* TASK OBJECTIVE:
The lines below, all of them, should be returned exactly as they appear.

Web interface edit records:

>>

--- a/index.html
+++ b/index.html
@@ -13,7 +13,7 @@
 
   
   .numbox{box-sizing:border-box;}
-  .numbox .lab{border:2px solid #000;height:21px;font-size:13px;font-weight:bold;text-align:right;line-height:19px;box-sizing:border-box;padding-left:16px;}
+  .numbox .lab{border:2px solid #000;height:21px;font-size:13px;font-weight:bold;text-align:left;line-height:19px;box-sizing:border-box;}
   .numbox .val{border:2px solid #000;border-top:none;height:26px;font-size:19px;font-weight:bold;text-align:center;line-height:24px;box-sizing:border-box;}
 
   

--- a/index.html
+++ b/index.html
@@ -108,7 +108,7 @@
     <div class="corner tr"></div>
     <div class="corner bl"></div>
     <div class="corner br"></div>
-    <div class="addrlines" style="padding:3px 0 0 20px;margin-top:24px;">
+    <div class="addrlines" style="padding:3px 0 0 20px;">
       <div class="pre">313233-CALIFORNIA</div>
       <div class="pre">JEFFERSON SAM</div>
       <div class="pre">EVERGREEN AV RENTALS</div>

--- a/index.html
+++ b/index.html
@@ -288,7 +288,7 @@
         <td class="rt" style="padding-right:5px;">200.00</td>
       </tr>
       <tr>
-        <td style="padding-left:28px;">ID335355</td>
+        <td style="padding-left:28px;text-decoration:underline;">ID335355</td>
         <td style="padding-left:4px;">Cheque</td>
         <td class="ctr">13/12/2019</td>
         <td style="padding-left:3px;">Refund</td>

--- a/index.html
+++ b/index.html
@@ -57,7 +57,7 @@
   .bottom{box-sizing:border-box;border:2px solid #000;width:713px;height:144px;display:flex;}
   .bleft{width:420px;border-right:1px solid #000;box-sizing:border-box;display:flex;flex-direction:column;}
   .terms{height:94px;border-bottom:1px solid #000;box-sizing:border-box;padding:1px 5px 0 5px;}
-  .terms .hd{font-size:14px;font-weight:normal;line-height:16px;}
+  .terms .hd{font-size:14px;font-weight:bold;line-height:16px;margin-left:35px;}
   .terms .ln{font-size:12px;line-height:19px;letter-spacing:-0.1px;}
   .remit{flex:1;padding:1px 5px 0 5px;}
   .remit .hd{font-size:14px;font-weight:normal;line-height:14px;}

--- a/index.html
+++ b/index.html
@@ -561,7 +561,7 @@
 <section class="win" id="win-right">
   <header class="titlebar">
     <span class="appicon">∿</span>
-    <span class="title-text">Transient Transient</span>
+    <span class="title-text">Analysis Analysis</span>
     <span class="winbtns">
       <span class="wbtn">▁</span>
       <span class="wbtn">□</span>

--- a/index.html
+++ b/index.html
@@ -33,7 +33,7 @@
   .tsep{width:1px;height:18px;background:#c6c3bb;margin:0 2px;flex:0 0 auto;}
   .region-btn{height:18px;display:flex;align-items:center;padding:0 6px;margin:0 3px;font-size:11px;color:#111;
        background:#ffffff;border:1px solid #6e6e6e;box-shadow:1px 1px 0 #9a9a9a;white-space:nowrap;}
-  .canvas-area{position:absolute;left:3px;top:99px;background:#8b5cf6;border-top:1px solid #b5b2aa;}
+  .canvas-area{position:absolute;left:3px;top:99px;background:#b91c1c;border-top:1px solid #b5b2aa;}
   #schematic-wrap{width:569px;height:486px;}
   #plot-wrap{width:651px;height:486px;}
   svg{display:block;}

<<

* EXERCISE RESPONSE:
--- a/index.html
+++ b/index.html
@@ -13,7 +13,7 @@
 
   
   .numbox{box-sizing:border-box;}
-  .numbox .lab{border:2px solid #000;height:21px;font-size:13px;font-weight:bold;text-align:right;line-height:19px;box-sizing:border-box;padding-left:16px;}
+  .numbox .lab{border:2px solid #000;height:21px;font-size:13px;font-weight:bold;text-align:left;line-height:19px;box-sizing:border-box;}
   .numbox .val{border:2px solid #000;border-top:none;height:26px;font-size:19px;font-weight:bold;text-align:center;line-height:24px;box-sizing:border-box;}
 
   

--- a/index.html
+++ b/index.html
@@ -108,7 +108,7 @@
     <div class="corner tr"></div>
     <div class="corner bl"></div>
     <div class="corner br"></div>
-    <div class="addrlines" style="padding:3px 0 0 20px;margin-top:24px;">
+    <div class="addrlines" style="padding:3px 0 0 20px;">
       <div class="pre">313233-CALIFORNIA</div>
       <div class="pre">JEFFERSON SAM</div>
       <div class="pre">EVERGREEN AV RENTALS</div>

--- a/index.html
+++ b/index.html
@@ -288,7 +288,7 @@
         <td class="rt" style="padding-right:5px;">200.00</td>
       </tr>
       <tr>
-        <td style="padding-left:28px;">ID335355</td>
+        <td style="padding-left:28px;text-decoration:underline;">ID335355</td>
         <td style="padding-left:4px;">Cheque</td>
         <td class="ctr">13/12/2019</td>
         <td style="padding-left:3px;">Refund</td>

--- a/index.html
+++ b/index.html
@@ -57,7 +57,7 @@
   .bottom{box-sizing:border-box;border:2px solid #000;width:713px;height:144px;display:flex;}
   .bleft{width:420px;border-right:1px solid #000;box-sizing:border-box;display:flex;flex-direction:column;}
   .terms{height:94px;border-bottom:1px solid #000;box-sizing:border-box;padding:1px 5px 0 5px;}
-  .terms .hd{font-size:14px;font-weight:normal;line-height:16px;}
+  .terms .hd{font-size:14px;font-weight:bold;line-height:16px;margin-left:35px;}
   .terms .ln{font-size:12px;line-height:19px;letter-spacing:-0.1px;}
   .remit{flex:1;padding:1px 5px 0 5px;}
   .remit .hd{font-size:14px;font-weight:normal;line-height:14px;}

--- a/index.html
+++ b/index.html
@@ -561,7 +561,7 @@
 <section class="win" id="win-right">
   <header class="titlebar">
     <span class="appicon">∿</span>
-    <span class="title-text">Transient Transient</span>
+    <span class="title-text">Analysis Analysis</span>
     <span class="winbtns">
       <span class="wbtn">▁</span>
       <span class="wbtn">□</span>

--- a/index.html
+++ b/index.html
@@ -33,7 +33,7 @@
   .tsep{width:1px;height:18px;background:#c6c3bb;margin:0 2px;flex:0 0 auto;}
   .region-btn{height:18px;display:flex;align-items:center;padding:0 6px;margin:0 3px;font-size:11px;color:#111;
        background:#ffffff;border:1px solid #6e6e6e;box-shadow:1px 1px 0 #9a9a9a;white-space:nowrap;}
-  .canvas-area{position:absolute;left:3px;top:99px;background:#8b5cf6;border-top:1px solid #b5b2aa;}
+  .canvas-area{position:absolute;left:3px;top:99px;background:#b91c1c;border-top:1px solid #b5b2aa;}
   #schematic-wrap{width:569px;height:486px;}
   #plot-wrap{width:651px;height:486px;}
   svg{display:block;}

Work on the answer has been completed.